■ What is needed ■
Without including any images, repeat the data exactly.

■ Web interface edit records ■
────────

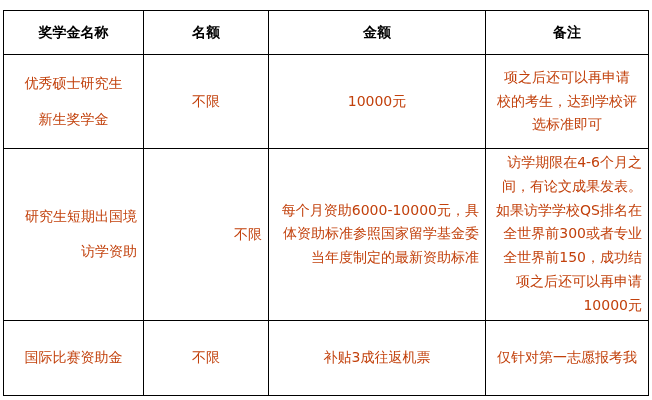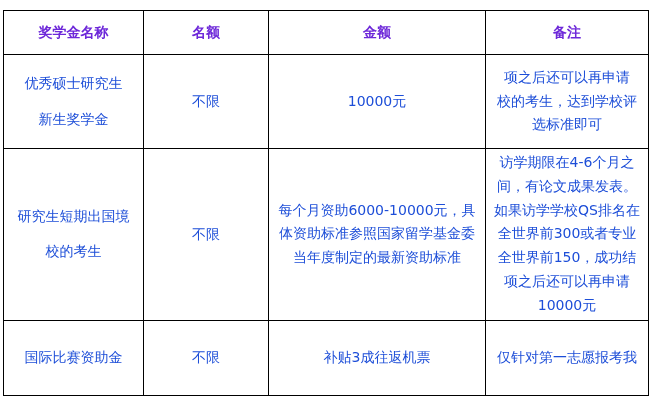--- a/index.html
+++ b/index.html
@@ -38,7 +38,7 @@
     font-weight: bold;
     height: 44px;
     line-height: 1.4;
-    color: #6d28d9;
+    color: #000000;
   }
   tr.row-1 td { height: 94px; }
   tr.row-2 td { height: 170px; }

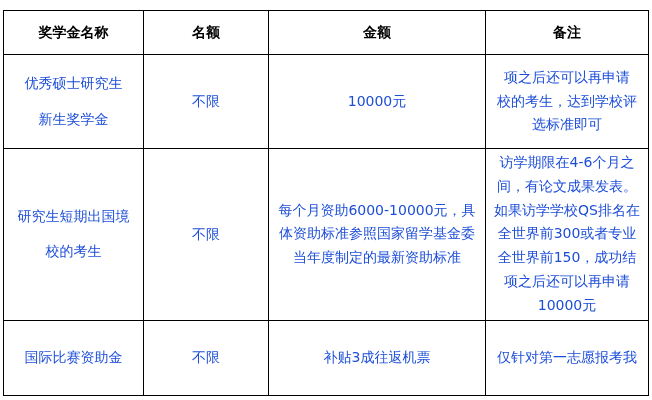--- a/index.html
+++ b/index.html
@@ -28,7 +28,7 @@
     border: 1.5px solid #000000;
     text-align: center;
     vertical-align: middle;
-    color: #1d4ed8;
+    color: #c2410c;
     font-size: 14px;
     white-space: pre-line;
     padding: 2px 6px;

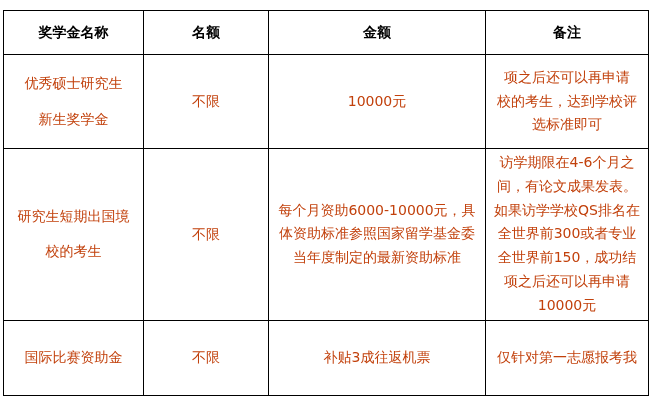--- a/index.html
+++ b/index.html
@@ -41,7 +41,7 @@
     color: #000000;
   }
   tr.row-1 td { height: 94px; }
-  tr.row-2 td { height: 170px; }
+  tr.row-2 td { height: 170px; text-align: right; }
   tr.row-3 td { height: 75px; }
   td.name-cell { line-height: 2.55; }
   td.quota-cell { line-height: 1.5; font-family: Liberation Serif, serif; }

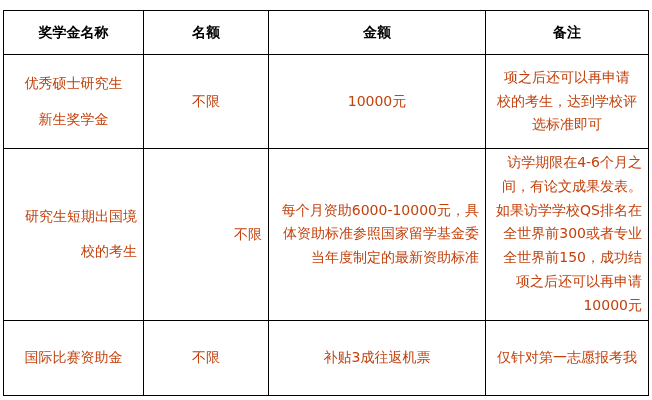--- a/index.html
+++ b/index.html
@@ -79,7 +79,7 @@
       </tr>
       <tr class="row-2">
         <td class="name-cell">研究生短期出国境
-校的考生</td>
+访学资助</td>
         <td class="quota-cell">不限</td>
         <td class="amount-cell">每个月资助6000-10000元，具
 体资助标准参照国家留学基金委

────────

■ Solution to the problem ■
--- a/index.html
+++ b/index.html
@@ -38,7 +38,7 @@
     font-weight: bold;
     height: 44px;
     line-height: 1.4;
-    color: #6d28d9;
+    color: #000000;
   }
   tr.row-1 td { height: 94px; }
   tr.row-2 td { height: 170px; }

--- a/index.html
+++ b/index.html
@@ -28,7 +28,7 @@
     border: 1.5px solid #000000;
     text-align: center;
     vertical-align: middle;
-    color: #1d4ed8;
+    color: #c2410c;
     font-size: 14px;
     white-space: pre-line;
     padding: 2px 6px;

--- a/index.html
+++ b/index.html
@@ -41,7 +41,7 @@
     color: #000000;
   }
   tr.row-1 td { height: 94px; }
-  tr.row-2 td { height: 170px; }
+  tr.row-2 td { height: 170px; text-align: right; }
   tr.row-3 td { height: 75px; }
   td.name-cell { line-height: 2.55; }
   td.quota-cell { line-height: 1.5; font-family: Liberation Serif, serif; }

--- a/index.html
+++ b/index.html
@@ -79,7 +79,7 @@
       </tr>
       <tr class="row-2">
         <td class="name-cell">研究生短期出国境
-校的考生</td>
+访学资助</td>
         <td class="quota-cell">不限</td>
         <td class="amount-cell">每个月资助6000-10000元，具
 体资助标准参照国家留学基金委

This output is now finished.